Leptospira spp. are fastidious bacteria, and we hypothesized that a
false-negative culture result may represent infection with a distinct bacterial
subset that fail to grow in standard culture medium.
METHODS: We evaluated our hypothesis during a prospective study of 418
consecutive patients presenting to a hospital in northeast Thailand with an acute
febrile illness. Admission blood samples were taken for Leptospira culture and
PCR. A single tube nested PCR that amplified a region of the rrs gene was
developed and applied, amplicons sequenced and a phylogenetic tree reconstructed.

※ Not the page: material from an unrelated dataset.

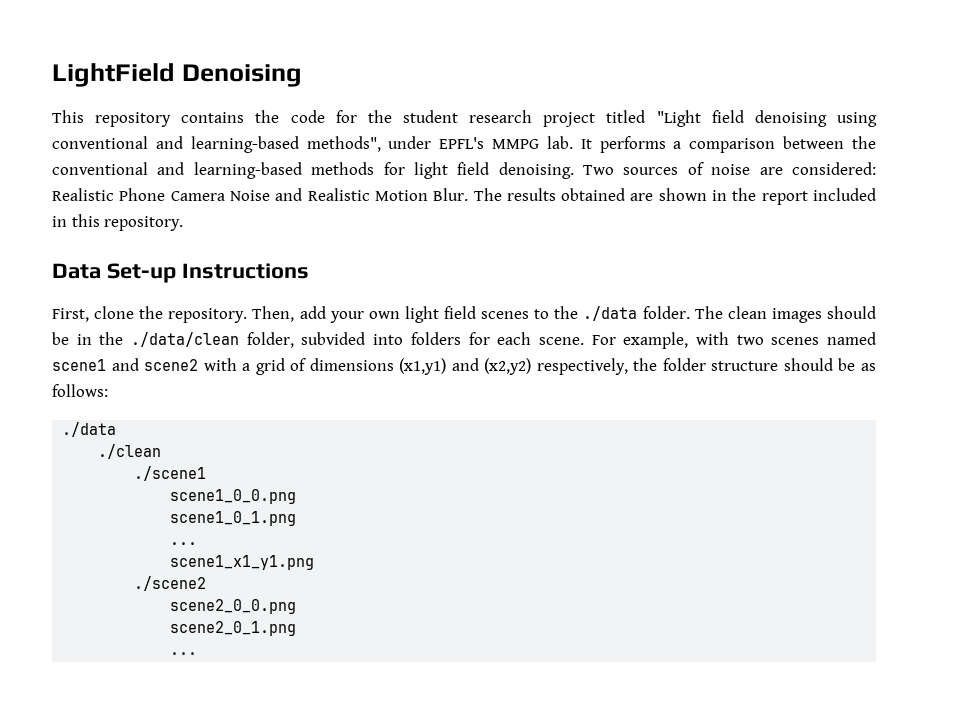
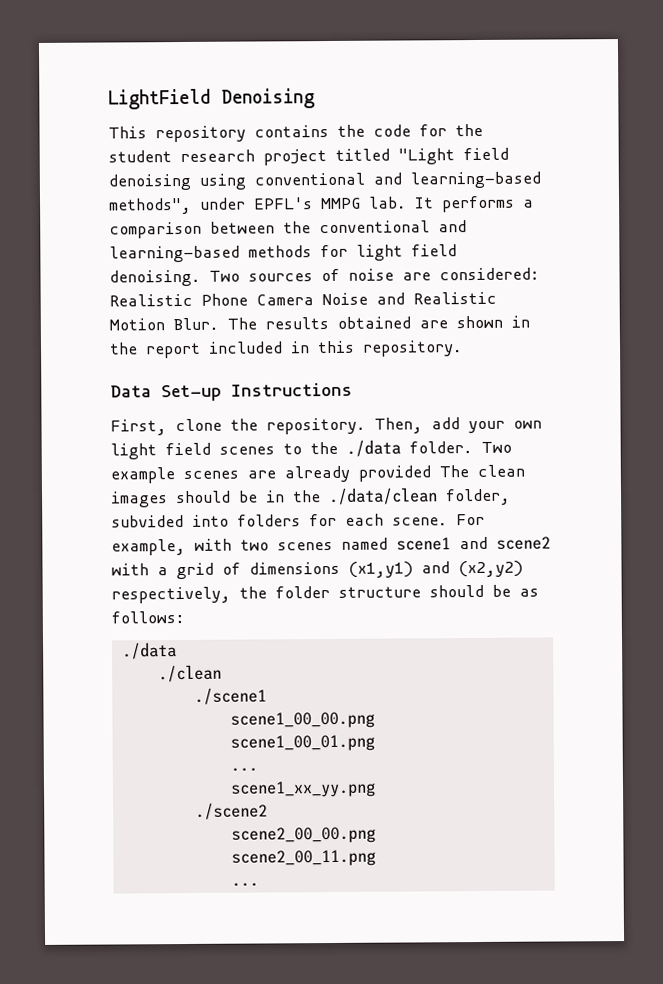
(690, 312) none -> [481,441,512,453] [110,465,431,484] Two example scenes are already provided
[170,489,297,504] [170,511,297,526] scene1_0_0.png // scene1_0_1.png -> [229,711,375,729] [229,734,375,752] scene1_00_00.png // scene1_00_01.png
[170,555,315,570] scene1_x1_y1.png -> [229,780,376,798] scene1_xx_yy.png
[170,599,297,614] [170,621,297,636] scene2_0_0.png // scene2_0_1.png -> [230,826,376,844] [230,849,376,867] scene2_00_00.png // scene2_00_11.png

RESULTS: 39/418 (9%) patients were culture-positive for Leptospira spp., and
81/418 (19%) patients were culture-negative but rrs PCR-positive. The species
associated with culture-positive leptospirosis (37 L. interrogans and 2 L.
borgpetersenii) were comparable to those associated with culture-negative,
PCR-positive leptospirosis (76 L. interrogans, 4 L. borgpetersenii, 1
unidentified, possibly new species).
CONCLUSION: Molecular speciation failed to identify a unique bacterial subset in
patients with culture-negative, PCR-positive leptospirosis. The rate of
false-negative culture was high, and we speculate that antibiotic pre-treatment
is the most likely explanation for this.